▸ Assignment:
A verbatim reproduction of the lines below, from the line containing "(45, 555) none" through the line containing "[608,591,632,605] [74,607,117,622] do", both ends included, is the whole required output.

(Provided entries begins)

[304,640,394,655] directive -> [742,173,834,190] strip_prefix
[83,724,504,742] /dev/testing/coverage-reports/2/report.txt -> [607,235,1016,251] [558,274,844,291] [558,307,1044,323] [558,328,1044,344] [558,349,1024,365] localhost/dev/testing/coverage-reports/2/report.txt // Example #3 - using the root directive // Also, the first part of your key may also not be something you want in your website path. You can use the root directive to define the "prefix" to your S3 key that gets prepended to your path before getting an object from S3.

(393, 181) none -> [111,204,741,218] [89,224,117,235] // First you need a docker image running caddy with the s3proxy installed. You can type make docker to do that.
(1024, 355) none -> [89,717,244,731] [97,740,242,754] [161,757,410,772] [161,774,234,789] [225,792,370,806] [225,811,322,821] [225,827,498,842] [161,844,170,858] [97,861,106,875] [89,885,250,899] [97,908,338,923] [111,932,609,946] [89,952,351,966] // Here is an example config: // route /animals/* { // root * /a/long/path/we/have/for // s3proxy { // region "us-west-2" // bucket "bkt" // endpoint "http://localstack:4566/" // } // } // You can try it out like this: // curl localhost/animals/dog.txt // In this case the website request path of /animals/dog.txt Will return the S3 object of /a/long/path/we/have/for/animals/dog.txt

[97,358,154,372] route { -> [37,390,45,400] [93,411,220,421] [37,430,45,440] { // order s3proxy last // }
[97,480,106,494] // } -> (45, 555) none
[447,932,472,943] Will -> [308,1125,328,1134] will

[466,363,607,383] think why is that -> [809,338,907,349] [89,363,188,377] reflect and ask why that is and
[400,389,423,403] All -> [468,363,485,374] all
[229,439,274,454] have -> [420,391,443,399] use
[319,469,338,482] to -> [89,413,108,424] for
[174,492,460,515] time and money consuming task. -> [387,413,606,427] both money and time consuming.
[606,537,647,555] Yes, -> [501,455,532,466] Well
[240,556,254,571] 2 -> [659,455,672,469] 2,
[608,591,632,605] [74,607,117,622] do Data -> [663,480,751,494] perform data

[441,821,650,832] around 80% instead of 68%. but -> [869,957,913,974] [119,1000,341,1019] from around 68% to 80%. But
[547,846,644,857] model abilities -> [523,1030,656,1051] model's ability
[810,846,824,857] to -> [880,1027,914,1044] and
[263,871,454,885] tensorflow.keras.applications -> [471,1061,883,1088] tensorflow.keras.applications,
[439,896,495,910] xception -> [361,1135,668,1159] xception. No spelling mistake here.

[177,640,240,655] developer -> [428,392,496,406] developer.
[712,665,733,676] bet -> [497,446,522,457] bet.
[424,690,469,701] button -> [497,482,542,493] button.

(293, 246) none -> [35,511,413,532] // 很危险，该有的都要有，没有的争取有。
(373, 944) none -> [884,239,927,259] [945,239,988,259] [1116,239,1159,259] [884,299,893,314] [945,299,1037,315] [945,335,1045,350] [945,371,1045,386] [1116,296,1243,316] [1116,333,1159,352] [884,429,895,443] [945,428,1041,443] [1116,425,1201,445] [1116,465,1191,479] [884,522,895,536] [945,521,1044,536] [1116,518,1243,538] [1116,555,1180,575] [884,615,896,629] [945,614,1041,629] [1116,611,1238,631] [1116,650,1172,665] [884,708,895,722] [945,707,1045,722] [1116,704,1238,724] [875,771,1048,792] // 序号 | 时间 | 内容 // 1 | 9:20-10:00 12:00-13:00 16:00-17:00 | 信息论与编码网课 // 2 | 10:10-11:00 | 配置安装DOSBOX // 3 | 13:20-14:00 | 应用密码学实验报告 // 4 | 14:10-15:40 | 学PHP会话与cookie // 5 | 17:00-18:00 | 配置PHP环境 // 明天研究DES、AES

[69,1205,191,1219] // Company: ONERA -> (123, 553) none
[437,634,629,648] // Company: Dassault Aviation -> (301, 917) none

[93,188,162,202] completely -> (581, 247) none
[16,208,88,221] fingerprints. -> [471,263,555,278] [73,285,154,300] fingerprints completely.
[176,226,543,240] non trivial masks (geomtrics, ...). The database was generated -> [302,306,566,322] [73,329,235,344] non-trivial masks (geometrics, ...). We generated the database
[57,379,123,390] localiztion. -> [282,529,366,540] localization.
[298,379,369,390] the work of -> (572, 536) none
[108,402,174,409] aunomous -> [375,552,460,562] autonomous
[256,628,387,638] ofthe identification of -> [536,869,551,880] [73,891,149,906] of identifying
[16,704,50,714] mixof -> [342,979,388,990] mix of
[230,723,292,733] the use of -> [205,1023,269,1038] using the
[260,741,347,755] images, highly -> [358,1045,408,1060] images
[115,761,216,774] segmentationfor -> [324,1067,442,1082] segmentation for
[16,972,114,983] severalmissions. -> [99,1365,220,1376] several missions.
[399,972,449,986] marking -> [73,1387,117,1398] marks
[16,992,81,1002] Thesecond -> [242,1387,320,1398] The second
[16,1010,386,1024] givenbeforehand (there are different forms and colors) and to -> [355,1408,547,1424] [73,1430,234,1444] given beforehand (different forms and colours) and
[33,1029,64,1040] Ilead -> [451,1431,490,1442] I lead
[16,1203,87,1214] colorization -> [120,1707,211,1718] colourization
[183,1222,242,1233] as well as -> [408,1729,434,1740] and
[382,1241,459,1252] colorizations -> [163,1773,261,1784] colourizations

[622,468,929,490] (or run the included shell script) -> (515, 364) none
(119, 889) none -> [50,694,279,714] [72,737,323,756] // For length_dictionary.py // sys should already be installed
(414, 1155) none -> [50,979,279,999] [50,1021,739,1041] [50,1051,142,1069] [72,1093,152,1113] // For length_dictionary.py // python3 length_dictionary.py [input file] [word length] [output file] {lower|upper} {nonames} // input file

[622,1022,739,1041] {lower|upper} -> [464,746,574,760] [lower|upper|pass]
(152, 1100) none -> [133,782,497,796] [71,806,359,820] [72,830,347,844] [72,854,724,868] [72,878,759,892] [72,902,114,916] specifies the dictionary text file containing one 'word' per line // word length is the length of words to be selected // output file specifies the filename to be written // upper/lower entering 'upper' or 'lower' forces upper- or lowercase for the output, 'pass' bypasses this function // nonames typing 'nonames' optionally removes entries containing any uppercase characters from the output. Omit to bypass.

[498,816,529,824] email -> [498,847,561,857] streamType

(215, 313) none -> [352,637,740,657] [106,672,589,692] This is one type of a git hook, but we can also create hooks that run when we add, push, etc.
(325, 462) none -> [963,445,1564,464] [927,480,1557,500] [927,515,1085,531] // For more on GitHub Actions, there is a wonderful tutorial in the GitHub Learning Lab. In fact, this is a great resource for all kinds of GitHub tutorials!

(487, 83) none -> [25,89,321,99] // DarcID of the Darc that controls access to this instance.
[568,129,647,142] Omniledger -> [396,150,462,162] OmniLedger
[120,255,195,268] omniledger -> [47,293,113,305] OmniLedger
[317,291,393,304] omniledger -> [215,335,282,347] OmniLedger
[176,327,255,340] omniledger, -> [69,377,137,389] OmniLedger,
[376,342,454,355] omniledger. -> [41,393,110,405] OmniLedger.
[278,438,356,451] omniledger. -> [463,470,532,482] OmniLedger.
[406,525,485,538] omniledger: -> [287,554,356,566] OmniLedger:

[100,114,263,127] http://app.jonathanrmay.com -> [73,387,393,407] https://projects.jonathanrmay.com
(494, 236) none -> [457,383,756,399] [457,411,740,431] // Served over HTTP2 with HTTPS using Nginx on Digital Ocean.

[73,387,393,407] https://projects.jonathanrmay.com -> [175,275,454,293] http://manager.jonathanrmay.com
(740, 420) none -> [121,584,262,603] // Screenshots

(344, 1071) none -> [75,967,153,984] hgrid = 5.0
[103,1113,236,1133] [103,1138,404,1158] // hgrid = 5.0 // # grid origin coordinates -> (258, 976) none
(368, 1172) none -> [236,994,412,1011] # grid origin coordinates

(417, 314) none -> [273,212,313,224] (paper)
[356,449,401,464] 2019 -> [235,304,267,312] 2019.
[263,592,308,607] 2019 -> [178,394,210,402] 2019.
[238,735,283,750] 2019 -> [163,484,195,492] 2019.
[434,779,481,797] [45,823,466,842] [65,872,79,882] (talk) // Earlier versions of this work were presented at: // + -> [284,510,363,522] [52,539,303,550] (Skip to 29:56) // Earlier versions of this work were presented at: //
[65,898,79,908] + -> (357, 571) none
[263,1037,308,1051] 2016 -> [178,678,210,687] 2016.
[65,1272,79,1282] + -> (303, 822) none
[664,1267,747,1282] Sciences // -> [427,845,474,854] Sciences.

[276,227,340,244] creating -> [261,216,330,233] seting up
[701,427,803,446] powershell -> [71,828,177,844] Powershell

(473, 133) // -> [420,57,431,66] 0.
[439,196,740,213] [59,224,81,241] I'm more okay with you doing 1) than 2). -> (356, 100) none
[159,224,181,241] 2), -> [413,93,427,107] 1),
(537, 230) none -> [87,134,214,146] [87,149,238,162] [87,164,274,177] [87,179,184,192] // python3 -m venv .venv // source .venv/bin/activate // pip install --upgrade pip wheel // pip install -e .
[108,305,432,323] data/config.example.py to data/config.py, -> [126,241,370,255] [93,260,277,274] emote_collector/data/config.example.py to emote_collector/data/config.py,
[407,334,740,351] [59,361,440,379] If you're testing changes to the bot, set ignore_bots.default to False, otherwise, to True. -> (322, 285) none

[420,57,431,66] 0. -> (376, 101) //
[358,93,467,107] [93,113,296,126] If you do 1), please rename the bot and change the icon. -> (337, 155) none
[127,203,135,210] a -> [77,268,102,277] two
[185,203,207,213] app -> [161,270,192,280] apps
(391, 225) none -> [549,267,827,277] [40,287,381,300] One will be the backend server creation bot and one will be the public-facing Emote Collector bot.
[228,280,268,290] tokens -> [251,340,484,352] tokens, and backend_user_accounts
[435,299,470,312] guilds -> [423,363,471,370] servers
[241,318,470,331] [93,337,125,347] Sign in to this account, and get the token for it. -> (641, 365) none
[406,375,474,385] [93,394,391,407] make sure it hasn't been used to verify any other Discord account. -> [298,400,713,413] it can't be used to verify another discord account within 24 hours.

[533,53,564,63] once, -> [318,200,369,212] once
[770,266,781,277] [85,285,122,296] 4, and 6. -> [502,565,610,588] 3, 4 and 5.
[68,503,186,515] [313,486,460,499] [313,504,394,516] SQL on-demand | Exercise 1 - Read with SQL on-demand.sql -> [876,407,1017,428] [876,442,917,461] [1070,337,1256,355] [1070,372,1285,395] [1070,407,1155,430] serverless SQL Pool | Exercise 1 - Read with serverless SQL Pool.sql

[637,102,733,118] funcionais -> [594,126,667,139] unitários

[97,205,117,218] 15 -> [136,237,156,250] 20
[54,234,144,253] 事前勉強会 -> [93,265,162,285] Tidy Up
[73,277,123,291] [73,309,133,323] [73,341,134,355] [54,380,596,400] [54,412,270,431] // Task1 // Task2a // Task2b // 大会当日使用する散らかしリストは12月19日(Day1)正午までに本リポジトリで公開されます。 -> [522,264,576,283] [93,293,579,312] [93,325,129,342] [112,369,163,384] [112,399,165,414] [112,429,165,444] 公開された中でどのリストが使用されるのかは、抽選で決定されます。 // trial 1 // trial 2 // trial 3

(Provided entries ends)

▸ Exercise answer:
[97,480,106,494] // } -> (45, 555) none
[447,932,472,943] Will -> [308,1125,328,1134] will

[466,363,607,383] think why is that -> [809,338,907,349] [89,363,188,377] reflect and ask why that is and
[400,389,423,403] All -> [468,363,485,374] all
[229,439,274,454] have -> [420,391,443,399] use
[319,469,338,482] to -> [89,413,108,424] for
[174,492,460,515] time and money consuming task. -> [387,413,606,427] both money and time consuming.
[606,537,647,555] Yes, -> [501,455,532,466] Well
[240,556,254,571] 2 -> [659,455,672,469] 2,
[608,591,632,605] [74,607,117,622] do Data -> [663,480,751,494] perform data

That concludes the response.